> **Problem to solve**
Find every line in the data that contains the word "will". Return each of those lines.

Records from a data collection:

········

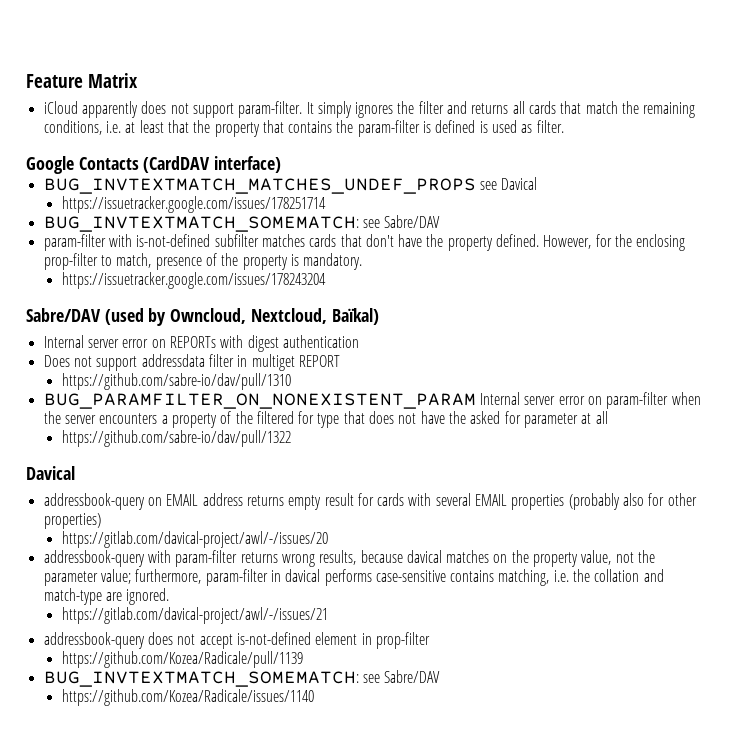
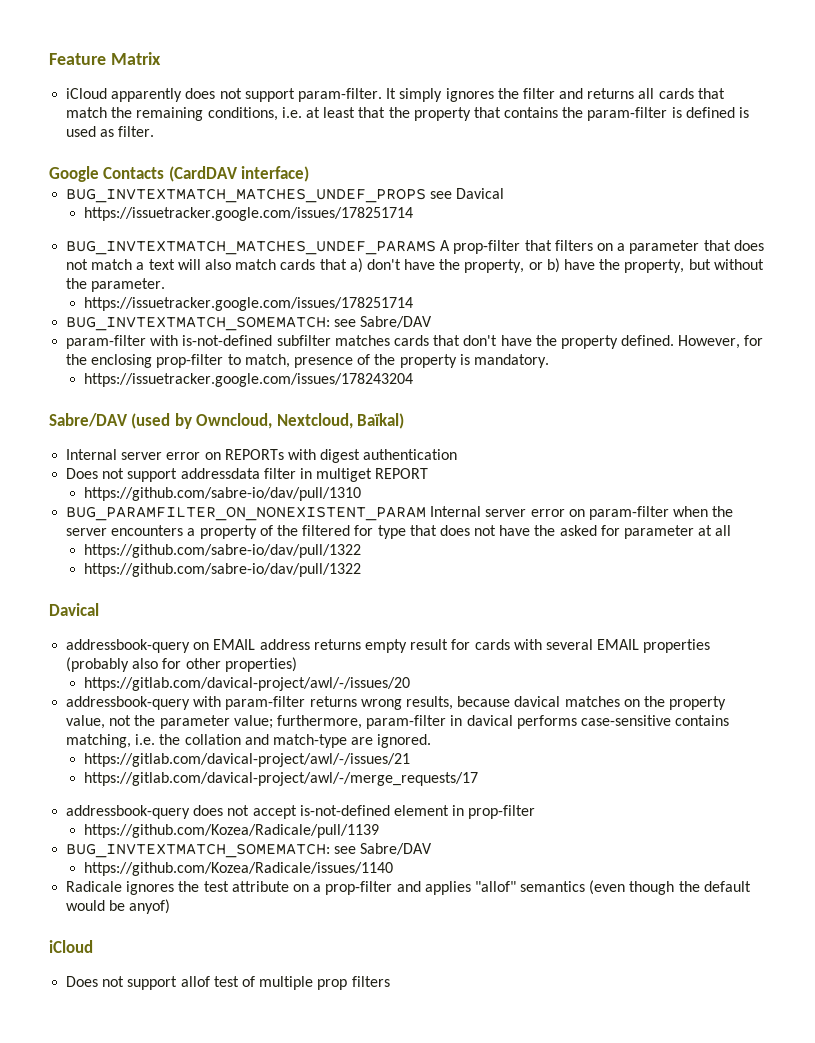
+ BUG_INVTEXTMATCH_MATCHES_UNDEF_PARAMS A prop-filter that filters on a parameter that does not match a text will also match cards that a) don't have the property, or b) have the property, but without the parameter.
+ https://issuetracker.google.com/issues/178251714
  BUG_PARAMFILTER_ON_NONEXISTENT_PARAM Internal server error on param-filter when the server encounters a property of the filtered for type that does not have the asked for parameter at all
+ https://github.com/sabre-io/dav/pull/1322
+ https://gitlab.com/davical-project/awl/-/merge_requests/17
+ Radicale ignores the test attribute on a prop-filter and applies "allof" semantics (even though the default would be anyof)
+ iCloud
+ Does not support allof test of multiple prop filters

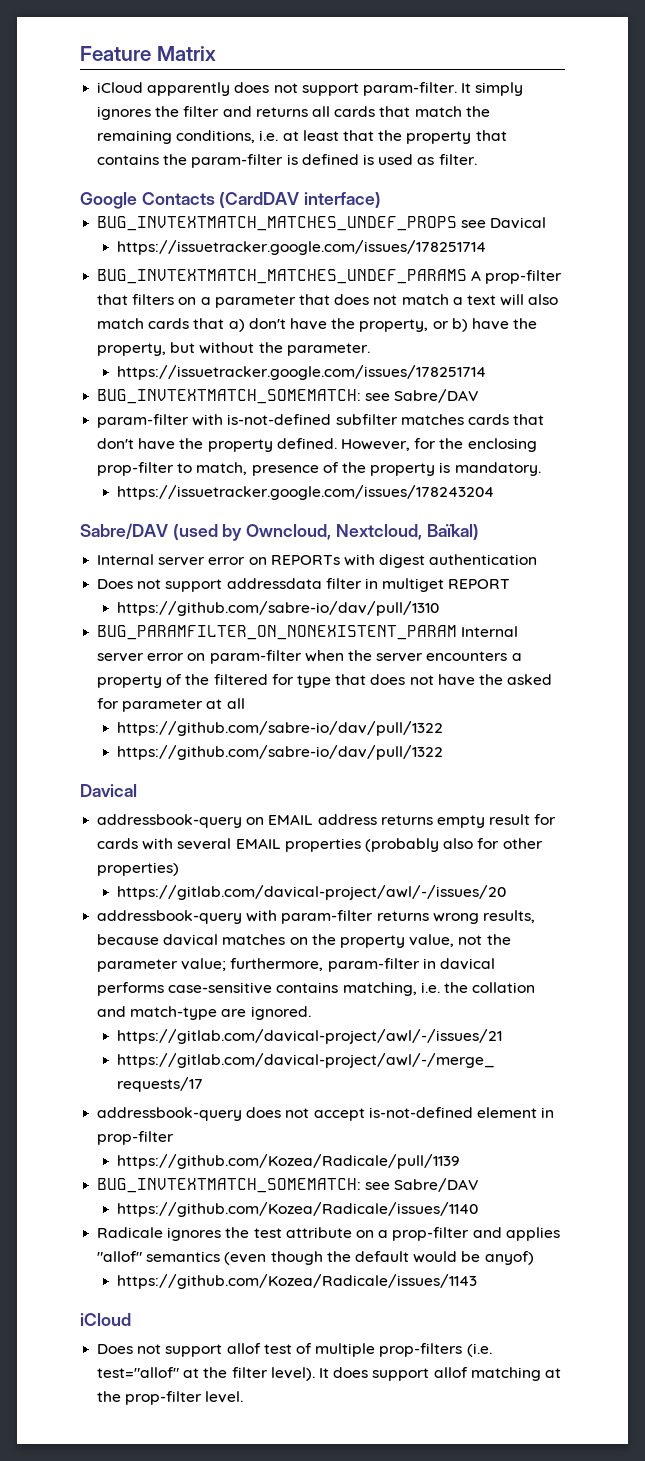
+ https://github.com/Kozea/Radicale/issues/1143
- Does not support allof test of multiple prop filters
+ Does not support allof test of multiple prop-filters (i.e. test="allof" at the filter level). It does support allof matching at the prop-filter level.

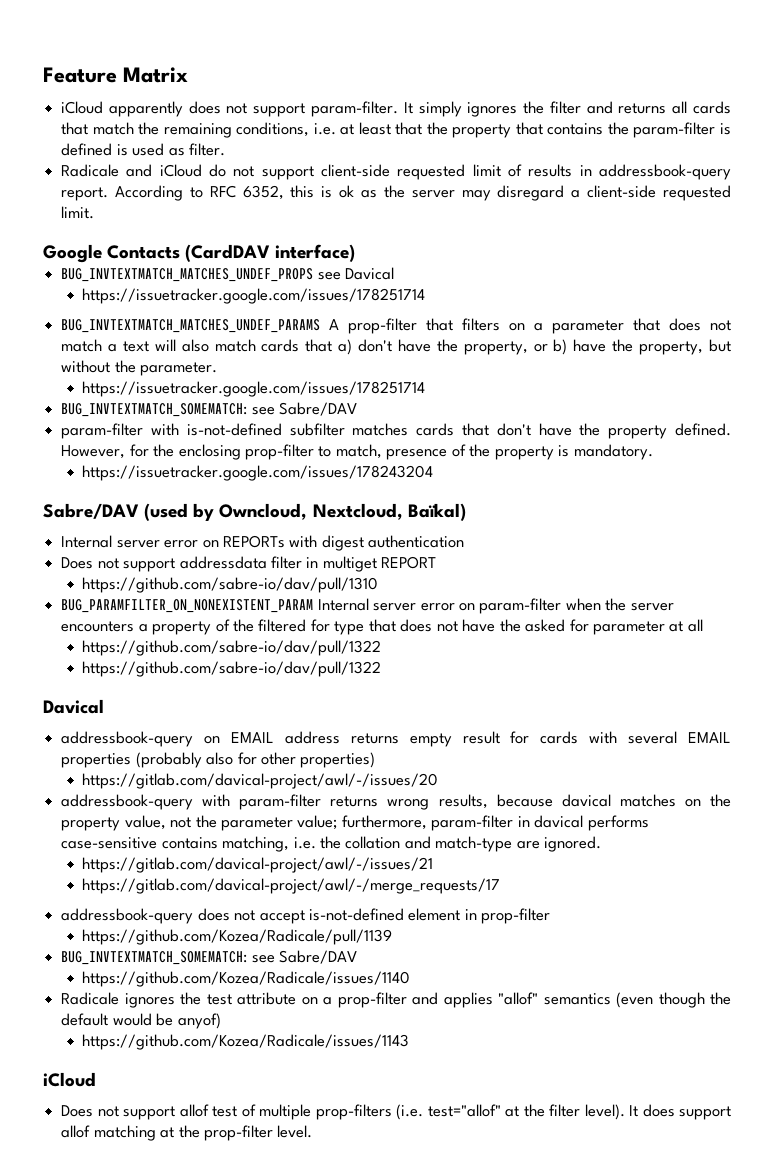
+ Radicale and iCloud do not support client-side requested limit of results in addressbook-query report. According to RFC 6352, this is ok as the server may disregard a client-side requested limit.

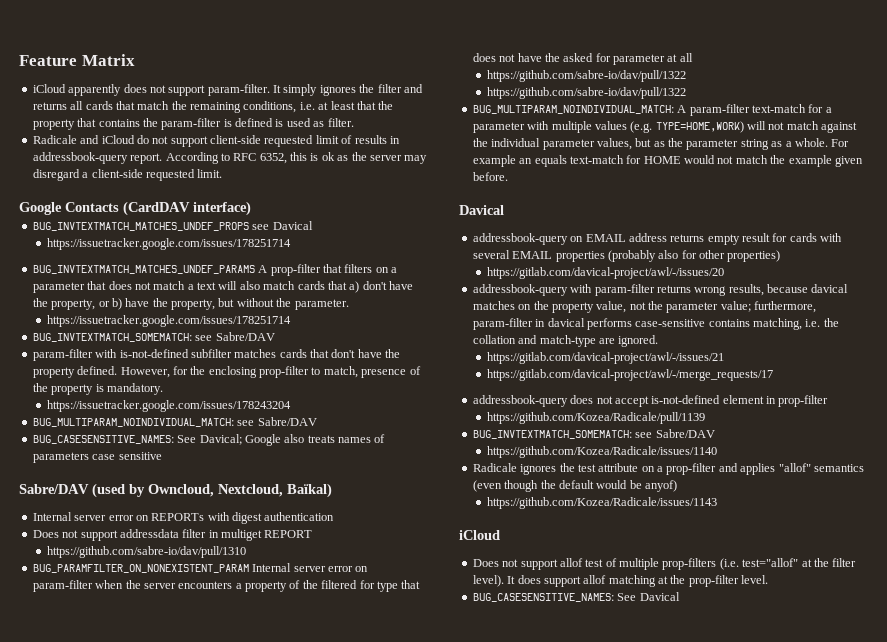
+ BUG_MULTIPARAM_NOINDIVIDUAL_MATCH: see Sabre/DAV
+ BUG_CASESENSITIVE_NAMES: See Davical; Google also treats names of parameters case sensitive
+ BUG_MULTIPARAM_NOINDIVIDUAL_MATCH: A param-filter text-match for a parameter with multiple values (e.g. TYPE=HOME,WORK) will not match against the individual parameter values, but as the parameter string as a whole. For example an equals text-match for HOME would not match the example given before.
+ BUG_CASESENSITIVE_NAMES: See Davical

········

> **Result of the exercise**
+ BUG_INVTEXTMATCH_MATCHES_UNDEF_PARAMS A prop-filter that filters on a parameter that does not match a text will also match cards that a) don't have the property, or b) have the property, but without the parameter.
+ BUG_MULTIPARAM_NOINDIVIDUAL_MATCH: A param-filter text-match for a parameter with multiple values (e.g. TYPE=HOME,WORK) will not match against the individual parameter values, but as the parameter string as a whole. For example an equals text-match for HOME would not match the example given before.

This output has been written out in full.